Recorded data:

——————————

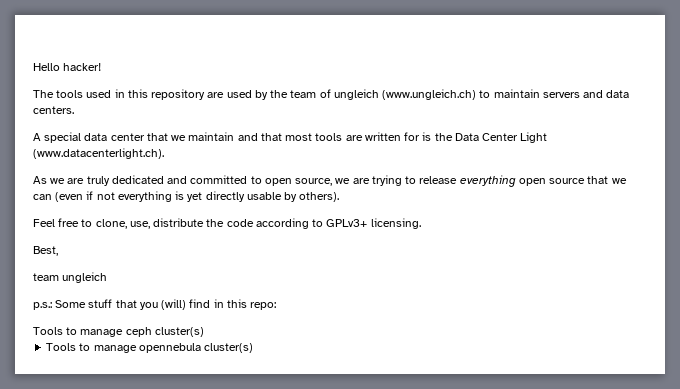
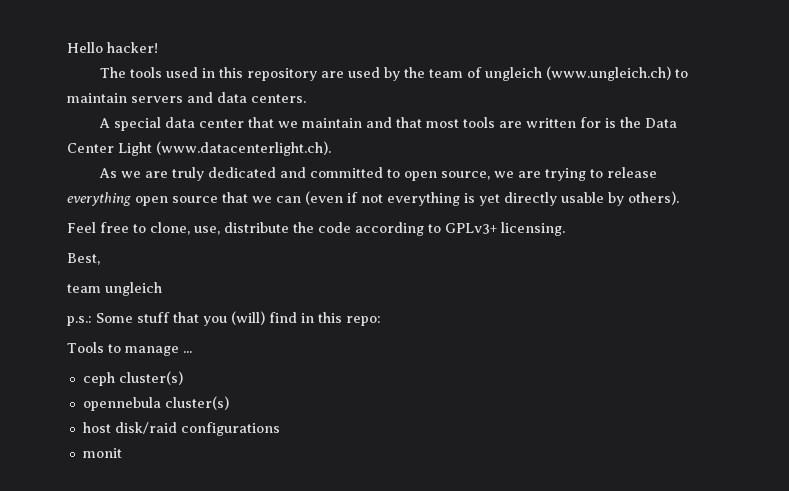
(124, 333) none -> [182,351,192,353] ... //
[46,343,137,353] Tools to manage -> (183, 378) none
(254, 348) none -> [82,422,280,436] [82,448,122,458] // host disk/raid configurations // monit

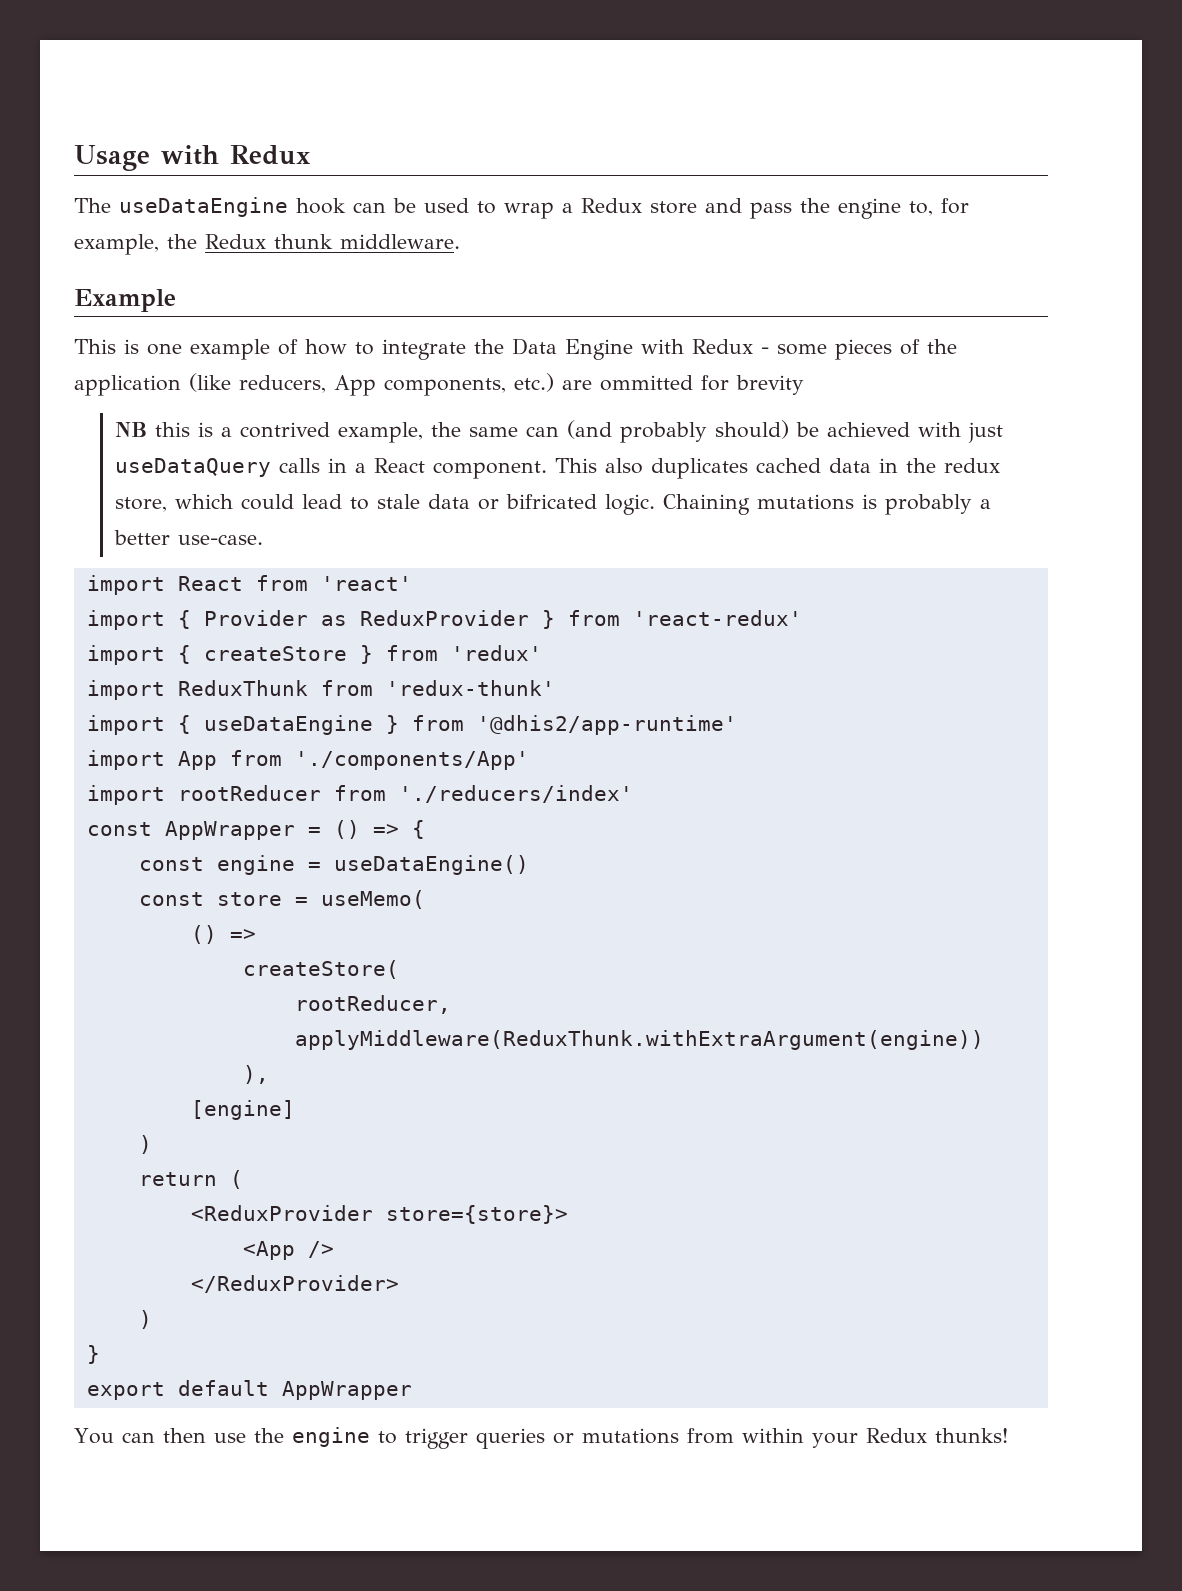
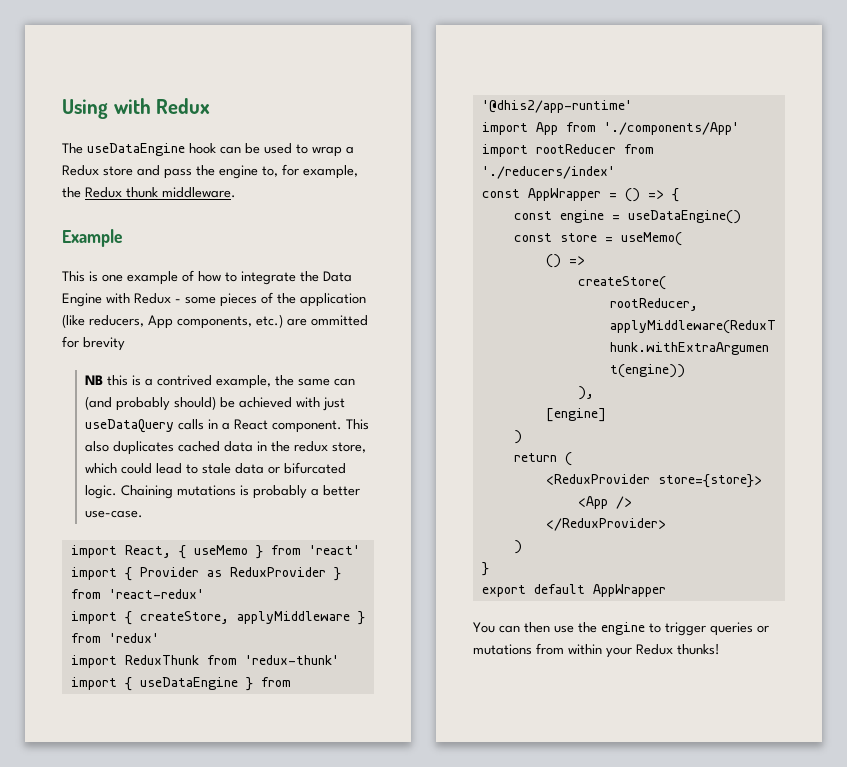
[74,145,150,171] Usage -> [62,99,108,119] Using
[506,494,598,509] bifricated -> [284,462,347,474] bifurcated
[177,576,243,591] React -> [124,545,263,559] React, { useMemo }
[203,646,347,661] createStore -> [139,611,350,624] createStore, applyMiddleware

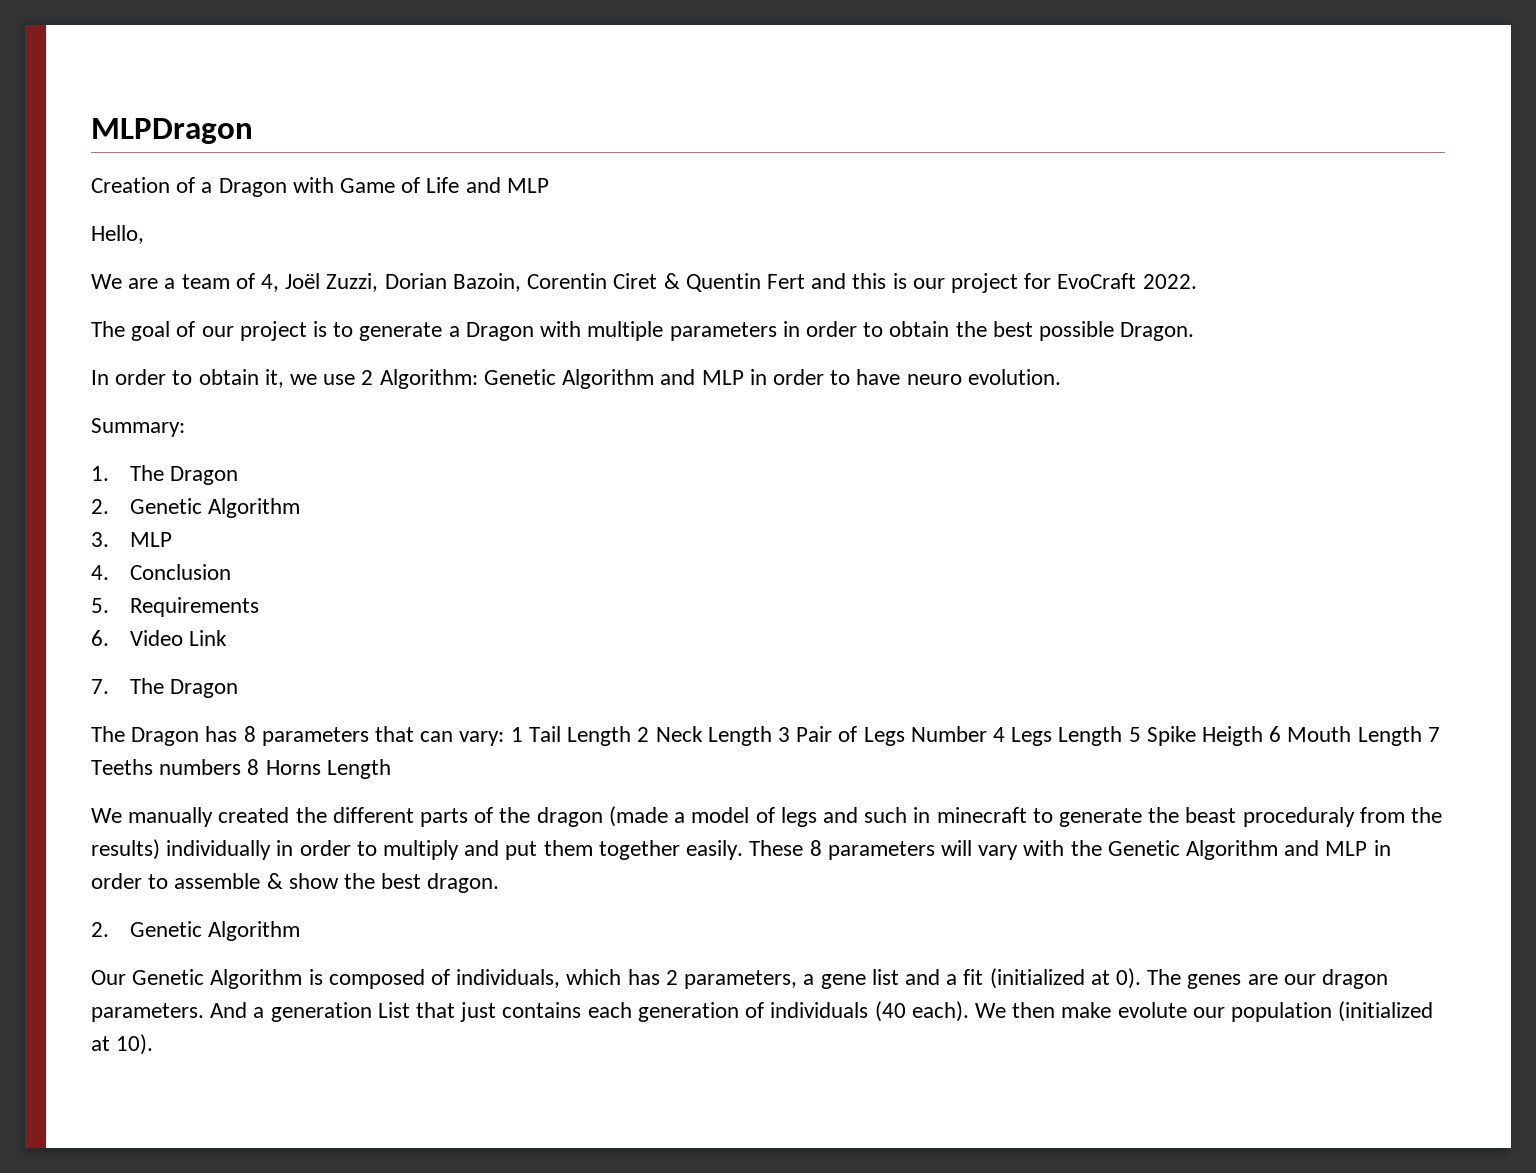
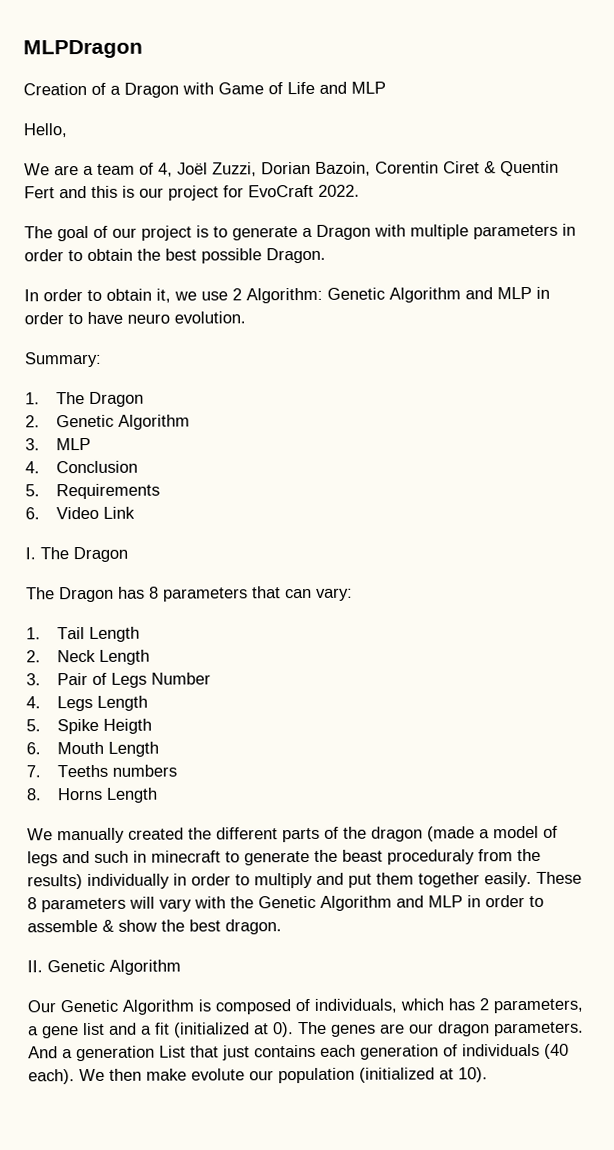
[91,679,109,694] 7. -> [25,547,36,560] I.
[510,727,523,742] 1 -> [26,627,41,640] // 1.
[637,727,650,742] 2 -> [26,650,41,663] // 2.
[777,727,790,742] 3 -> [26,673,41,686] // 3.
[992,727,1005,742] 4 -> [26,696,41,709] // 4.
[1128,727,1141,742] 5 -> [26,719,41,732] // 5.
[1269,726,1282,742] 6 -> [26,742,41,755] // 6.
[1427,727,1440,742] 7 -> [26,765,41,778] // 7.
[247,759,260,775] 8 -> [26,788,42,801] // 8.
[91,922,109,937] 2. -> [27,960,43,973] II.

——————————

*YOUR TASK*: Report each line of the entries where the word "none" occurs.

*RESPONSE*:
(124, 333) none -> [182,351,192,353] ... //
[46,343,137,353] Tools to manage -> (183, 378) none
(254, 348) none -> [82,422,280,436] [82,448,122,458] // host disk/raid configurations // monit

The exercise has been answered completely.